Quels sont les délais pour agir en cas de cessation des paiements ?


La loi impose un délai de 45 jours à compter de la date de cessation effective des paiements pour déposer la déclaration au tribunal compétent. Ce délai est impératif : un dépôt tardif peut constituer une faute de gestion et engager la responsabilité personnelle du dirigeant.


Le processus se déroule comme suit :


  • Identification de la date de cessation par le dirigeant ou son expert-comptable.
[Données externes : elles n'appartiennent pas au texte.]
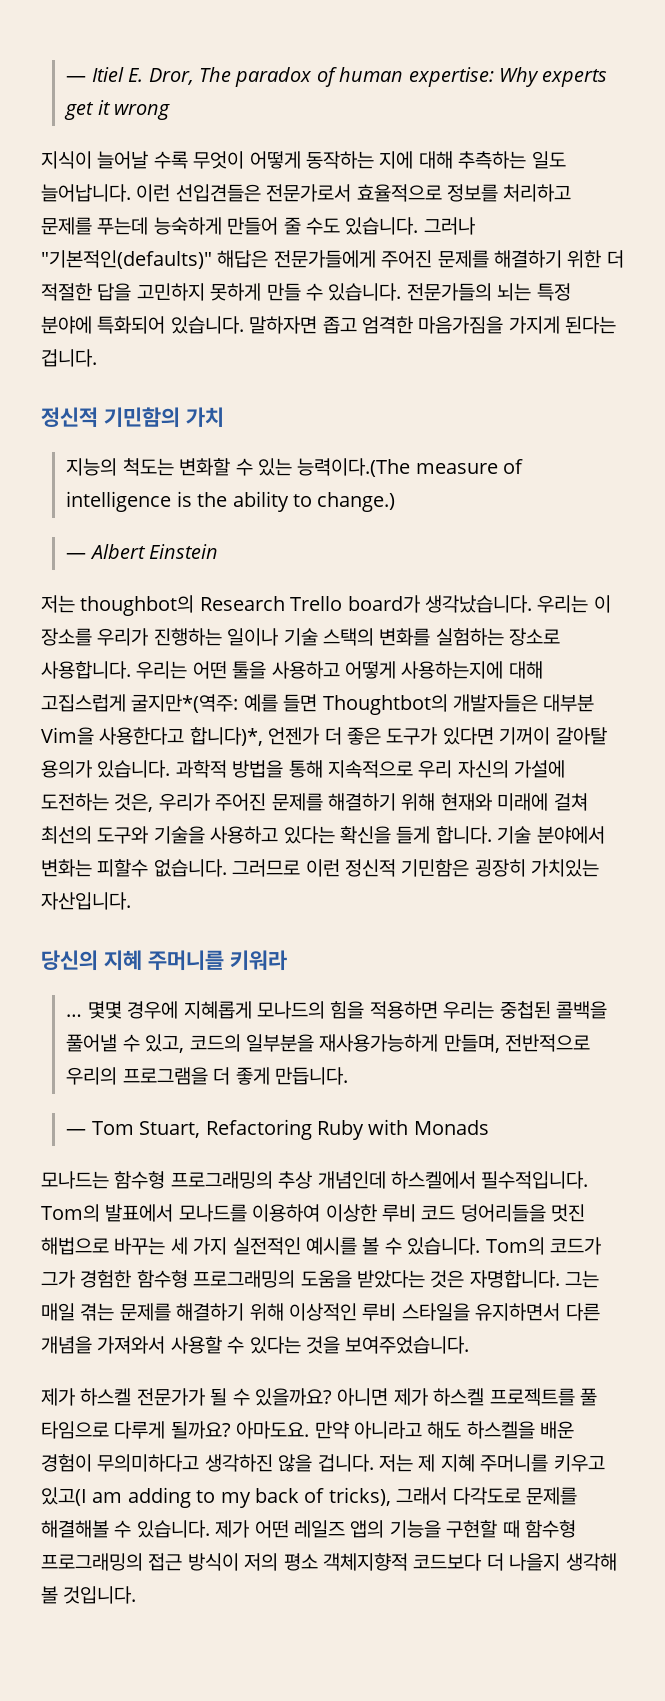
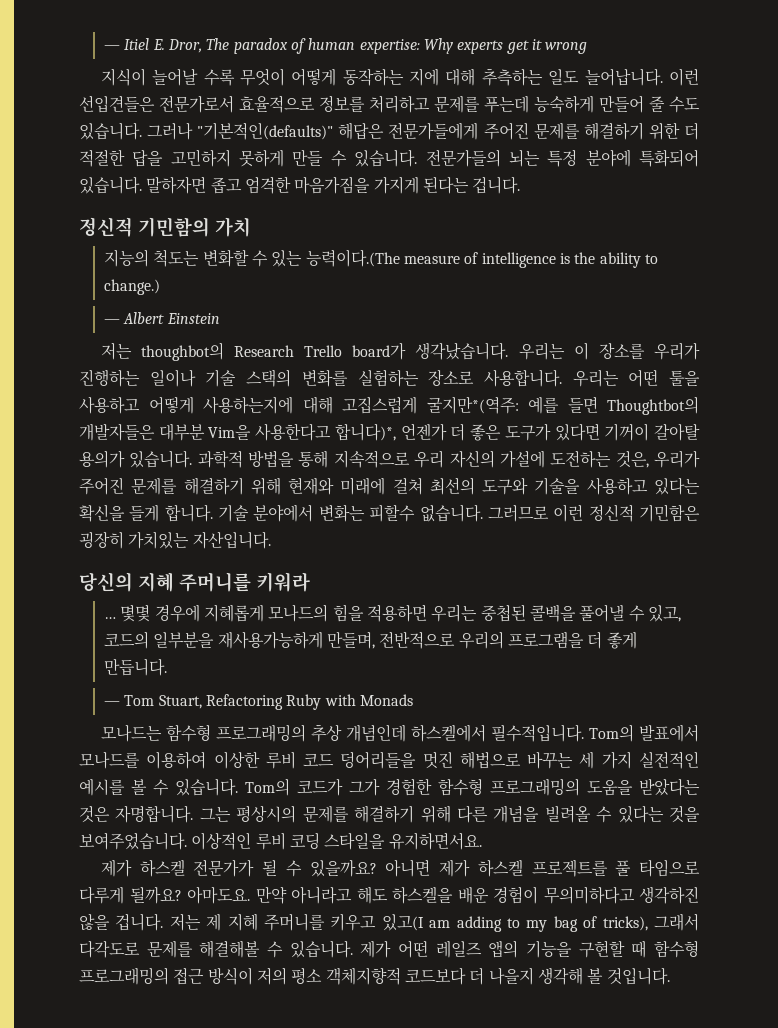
[41,1303,600,1321] [41,1336,222,1354] 매일 겪는 문제를 해결하기 위해 이상적인 루비 스타일을 유지하면서 다른 개념을 가져와서 사용할 -> [236,805,591,823] 평상시의 문제를 해결하기 위해 다른 개념을 빌려올
(470, 1345) none -> [191,832,482,850] 이상적인 루비 코딩 스타일을 유지하면서요.
[255,1488,299,1503] back -> [553,916,578,932] bag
  • Dépôt du formulaire de déclaration et des pièces justificatives.

  • Ouverture de la procédure judiciaire (redressement ou liquidation).


Dans les cas urgents, le tribunal peut être saisi directement par un créancier ou le ministère public.L’entreprise doit donc agir avec rapidité et rigueur, car le temps imparti est court et les conséquences d’une inaction peuvent être lourdes.